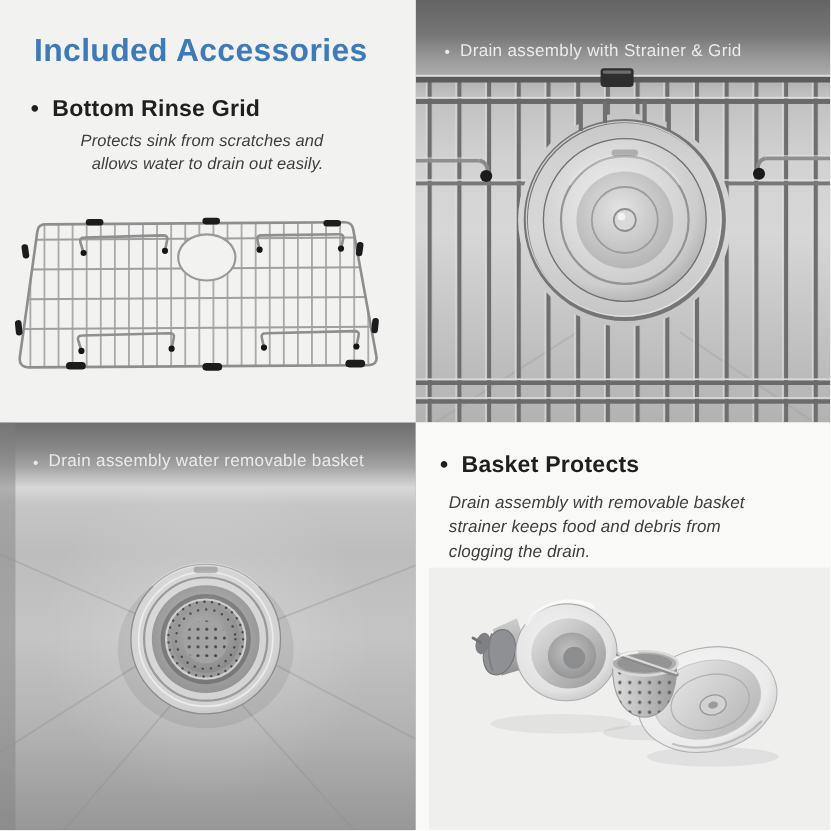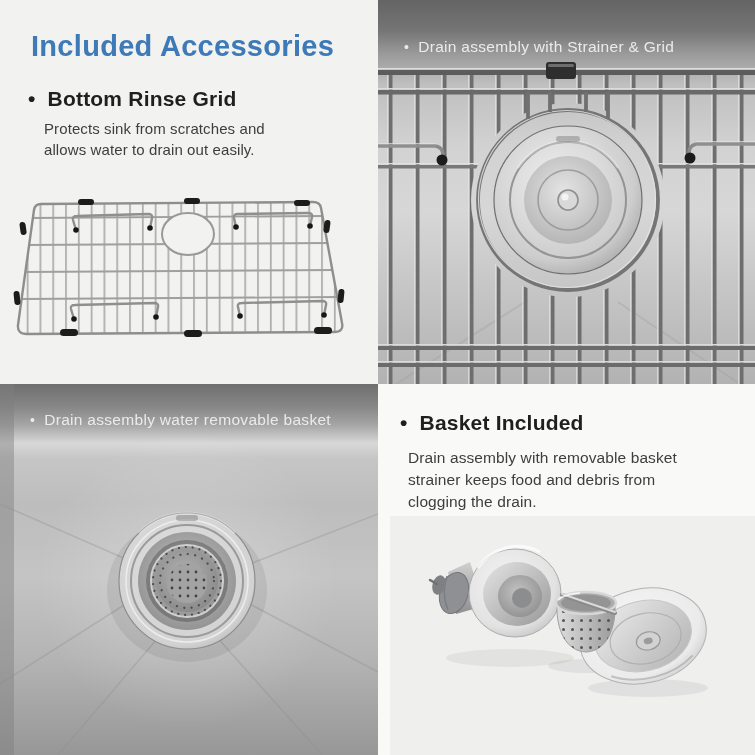--- a/index.html
+++ b/index.html
@@ -1,31 +1,31 @@
 <!DOCTYPE html>
 <html><head>
 <meta charset="utf-8">
 <style>
   html,body{margin:0;padding:0;background:#ffffff;}
   body{width:755px;height:755px;font-family:"Liberation Sans","DejaVu Sans",sans-serif;}
   .canvas{position:relative;width:755px;height:755px;overflow:hidden;background:#ffffff;}
   .panel{position:absolute;overflow:hidden;}
-  .panel-tl{left:0;top:0;width:378px;height:384px;background:#f2f2f1;}
+  .panel-tl{left:0;top:0;width:378px;height:384px;background:#f2f2f1;text-align:right;}
   .panel-tr{left:378px;top:0;width:377px;height:384px;background:#8c8c8c;}
   .panel-bl{left:0;top:384px;width:378px;height:371px;background:#9c9c9c;}
   .panel-br{left:378px;top:384px;width:377px;height:371px;background:#f9f9f8;}
   .photo-svg{position:absolute;left:0;top:0;width:100%;height:100%;display:block;}
   .page-title{position:absolute;left:31px;top:30px;font-size:29px;font-weight:700;
     color:#3e7ab8;letter-spacing:0.3px;}
   .bullet-head{position:absolute;font-size:21px;font-weight:700;color:#1f1f1f;
     letter-spacing:0.2px;display:flex;align-items:flex-start;}
   .bullet-head .dot{margin-right:12px;}
   .tl-head{left:28px;top:87px;}
   .br-head{left:22px;top:27px;}
-  .body-text{position:absolute;font-size:15px;line-height:1.38;color:#3e3e3e;letter-spacing:0.1px;}
+  .body-text{position:absolute;font-size:15px;line-height:1.38;color:#3e3e3e;letter-spacing:0.1px;font-style:italic;}
   .tl-text{left:44px;top:119px;width:250px;}
   .br-text{left:30px;top:63px;width:284px;font-size:15.5px;line-height:1.42;}
   .caption{position:absolute;font-size:15.5px;color:#ebebeb;letter-spacing:0.3px;
     display:flex;align-items:center;white-space:nowrap;}
   .caption .dot{margin-right:9px;font-size:14px;}
   .tr-caption{left:26px;top:38px;}
   .bl-caption{left:30px;top:27px;color:rgba(241,241,241,0.92);}
   .grid-illustration{position:absolute;left:8px;top:188px;width:360px;height:168px;}
   .br-photo{position:absolute;left:12px;top:132px;width:365px;height:239px;background:#efefee;}
 </style>
@@ -249,21 +249,21 @@
     </svg>
     <div class="caption bl-caption">
       <span class="dot">•</span>
       <span>Drain assembly water removable basket</span>
     </div>
   </div>
 
   <div class="panel panel-br">
     <div class="bullet-head br-head">
       <span class="dot">•</span>
-      <span>Basket Included</span>
+      <span>Basket Protects</span>
     </div>
     <div class="body-text br-text">Drain assembly with removable basket strainer keeps food and debris from clogging the drain.</div>
 
     <div class="br-photo">
       <svg class="photo-svg" viewBox="0 0 365 239">
         <defs>
           <radialGradient id="flangeBR" cx="0.42" cy="0.38" r="0.72">
             <stop offset="0" stop-color="#f4f4f4"></stop>
               <stop offset="0.72" stop-color="#e2e2e2"></stop>
             <stop offset="1" stop-color="#bdbdbd"></stop>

WHAT YOU NEED TO DO:
Say how many lines in the listing above include "color". Give nothing but the number.

RESULT BELOW:
9